Morre Benedito Ruy Barbosa, autor de sucessos da TV brasileira aos 95 anos

Benedito Ruy Barbosa, um dos maiores nomes da dramaturgia nacional, faleceu aos 95 anos nesta terça-feira (7) em São Paulo. Ele estava internado no Hospital HCor devido a complicações causadas por insuficiência renal crônica, doença que enfrentava há cerca de três anos.
A informação foi confirmada pela assessoria de imprensa do hospital, que divulgou um boletim médico indicando que a morte ocorreu na manhã de terça-feira em decorrência das complicações da insuficiência renal crônica.

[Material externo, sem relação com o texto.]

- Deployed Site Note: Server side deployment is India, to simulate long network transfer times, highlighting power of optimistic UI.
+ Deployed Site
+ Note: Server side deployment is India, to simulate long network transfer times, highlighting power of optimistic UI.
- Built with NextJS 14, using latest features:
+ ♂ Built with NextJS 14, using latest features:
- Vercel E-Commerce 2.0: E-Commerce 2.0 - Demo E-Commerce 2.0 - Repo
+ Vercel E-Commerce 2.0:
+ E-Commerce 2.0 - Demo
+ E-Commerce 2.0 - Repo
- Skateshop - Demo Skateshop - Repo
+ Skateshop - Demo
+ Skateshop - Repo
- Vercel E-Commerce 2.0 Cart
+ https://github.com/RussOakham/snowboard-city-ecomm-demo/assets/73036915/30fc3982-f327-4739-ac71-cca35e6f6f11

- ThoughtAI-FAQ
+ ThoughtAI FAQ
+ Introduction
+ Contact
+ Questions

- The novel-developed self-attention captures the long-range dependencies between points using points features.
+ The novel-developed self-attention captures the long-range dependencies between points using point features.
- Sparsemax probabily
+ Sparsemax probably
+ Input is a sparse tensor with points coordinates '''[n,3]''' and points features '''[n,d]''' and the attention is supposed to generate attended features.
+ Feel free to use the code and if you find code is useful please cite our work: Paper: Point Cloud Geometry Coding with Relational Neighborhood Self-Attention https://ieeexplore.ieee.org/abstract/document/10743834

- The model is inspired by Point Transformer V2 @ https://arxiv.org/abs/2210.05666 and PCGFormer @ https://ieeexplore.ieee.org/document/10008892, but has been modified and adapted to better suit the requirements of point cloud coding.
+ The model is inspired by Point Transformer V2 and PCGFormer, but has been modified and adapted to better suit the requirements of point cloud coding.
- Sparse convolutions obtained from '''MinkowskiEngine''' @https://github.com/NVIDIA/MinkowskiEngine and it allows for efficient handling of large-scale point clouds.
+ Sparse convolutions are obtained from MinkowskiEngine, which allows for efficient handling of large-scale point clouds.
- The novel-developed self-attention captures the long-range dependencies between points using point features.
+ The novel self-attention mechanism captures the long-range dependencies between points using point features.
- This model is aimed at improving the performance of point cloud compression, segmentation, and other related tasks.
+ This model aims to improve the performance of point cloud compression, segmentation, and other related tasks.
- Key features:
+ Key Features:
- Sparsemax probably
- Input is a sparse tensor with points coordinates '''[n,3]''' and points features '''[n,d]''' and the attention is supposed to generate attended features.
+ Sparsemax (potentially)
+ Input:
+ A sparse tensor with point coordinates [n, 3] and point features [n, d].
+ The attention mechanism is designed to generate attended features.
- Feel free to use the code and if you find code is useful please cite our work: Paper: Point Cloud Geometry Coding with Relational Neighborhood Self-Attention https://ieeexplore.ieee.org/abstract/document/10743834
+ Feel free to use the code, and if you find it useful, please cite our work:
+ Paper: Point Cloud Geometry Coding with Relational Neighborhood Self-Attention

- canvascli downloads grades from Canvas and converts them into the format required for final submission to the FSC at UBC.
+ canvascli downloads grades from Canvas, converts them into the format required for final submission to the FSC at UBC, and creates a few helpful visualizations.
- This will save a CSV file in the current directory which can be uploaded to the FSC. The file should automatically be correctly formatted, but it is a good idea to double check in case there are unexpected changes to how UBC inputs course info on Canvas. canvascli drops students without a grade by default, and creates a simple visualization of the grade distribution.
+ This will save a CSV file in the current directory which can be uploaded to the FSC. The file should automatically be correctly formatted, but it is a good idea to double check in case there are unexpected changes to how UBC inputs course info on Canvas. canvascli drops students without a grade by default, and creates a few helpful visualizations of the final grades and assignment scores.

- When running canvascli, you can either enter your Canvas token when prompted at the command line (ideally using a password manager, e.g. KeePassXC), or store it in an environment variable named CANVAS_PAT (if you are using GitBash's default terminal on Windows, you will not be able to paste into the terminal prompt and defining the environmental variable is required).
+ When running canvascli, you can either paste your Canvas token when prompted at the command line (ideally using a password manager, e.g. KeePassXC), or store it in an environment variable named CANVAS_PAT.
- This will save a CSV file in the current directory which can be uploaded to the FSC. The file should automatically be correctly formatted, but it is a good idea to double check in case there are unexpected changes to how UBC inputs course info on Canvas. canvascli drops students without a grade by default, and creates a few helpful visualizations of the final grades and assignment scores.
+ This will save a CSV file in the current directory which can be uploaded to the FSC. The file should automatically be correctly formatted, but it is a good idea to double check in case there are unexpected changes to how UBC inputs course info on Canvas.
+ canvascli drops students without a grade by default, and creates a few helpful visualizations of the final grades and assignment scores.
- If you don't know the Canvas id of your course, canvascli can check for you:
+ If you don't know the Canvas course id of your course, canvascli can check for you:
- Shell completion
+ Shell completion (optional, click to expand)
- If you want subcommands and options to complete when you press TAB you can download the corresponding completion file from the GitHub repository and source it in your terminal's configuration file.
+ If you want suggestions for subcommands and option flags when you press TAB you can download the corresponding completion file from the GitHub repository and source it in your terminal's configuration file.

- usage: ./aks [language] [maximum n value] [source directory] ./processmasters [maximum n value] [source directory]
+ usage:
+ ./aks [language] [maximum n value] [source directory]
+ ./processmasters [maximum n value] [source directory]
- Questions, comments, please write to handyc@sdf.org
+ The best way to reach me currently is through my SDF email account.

Benedito foi casado por 56 anos com a atriz Marilene Leonor Barbosa, que faleceu em 2014 aos 75 anos devido a um câncer. O casal teve quatro filhos: Edmara, Edilene, Ruy e Marcelo. Entre eles, Edmara e seu filho Bruno Luperi já participaram de diversas produções da Globo, incluindo Velho Chico, Pantanal e Renascer.
Com passagem por emissoras como Tupi, Excelsior, Record, Band, Manchete e Globo, Benedito se destacou por suas novelas marcantes como Pantanal (1990), O Rei do Gado (1996), Terra Nostra (1999), Velho Chico (2016) e Sinhá Moça (1986/2004).
Nascido em 17 de abril de 1931, em Gália, interior de São Paulo, foi o mais velho de cinco irmãos. Passou a infância em Vera Cruz, região marcada por cafezais e forte presença de imigrantes japoneses e italianos. Seu pai, Otávio Barbosa, fundou e dirigiu o jornal A Voz de Vera Cruz até falecer em 1942, quando Benedito era criança.
Após a morte do pai, ele precisou trabalhar para ajudar a mãe, tendo começado como auxiliar de guarda-livros em uma firma comercial. Mudou-se para São Paulo para estudar à noite e trabalhar durante o dia. Posteriormente, ajudou a família a se mudar para a capital, vivendo em um cortiço e complementando a renda com vendas na feira e faxina em banco.
Com conhecimentos em contabilidade, trabalhou no Banco de Boston e depois retornou à firma comercial em Maringá, Paraná, onde escreveu seu primeiro romance, Fogo Frio. A obra virou peça de teatro dirigida por Augusto Boal no Teatro de Arena e recebeu prêmio da Associação Paulista dos Críticos de Arte.
Em 1954, entrou no jornal Estado de S. Paulo como revisor e debutou como repórter na editoria de Esportes do jornal Última Hora. Atuou na Gazeta Esportiva e redigiu publicidade para a Radial Propaganda. O sucesso de Fogo Frio também o levou a trabalhar como roteirista na agência J. W. Thompson, cuidando das novelas patrocinadas pela Colgate-Palmolive.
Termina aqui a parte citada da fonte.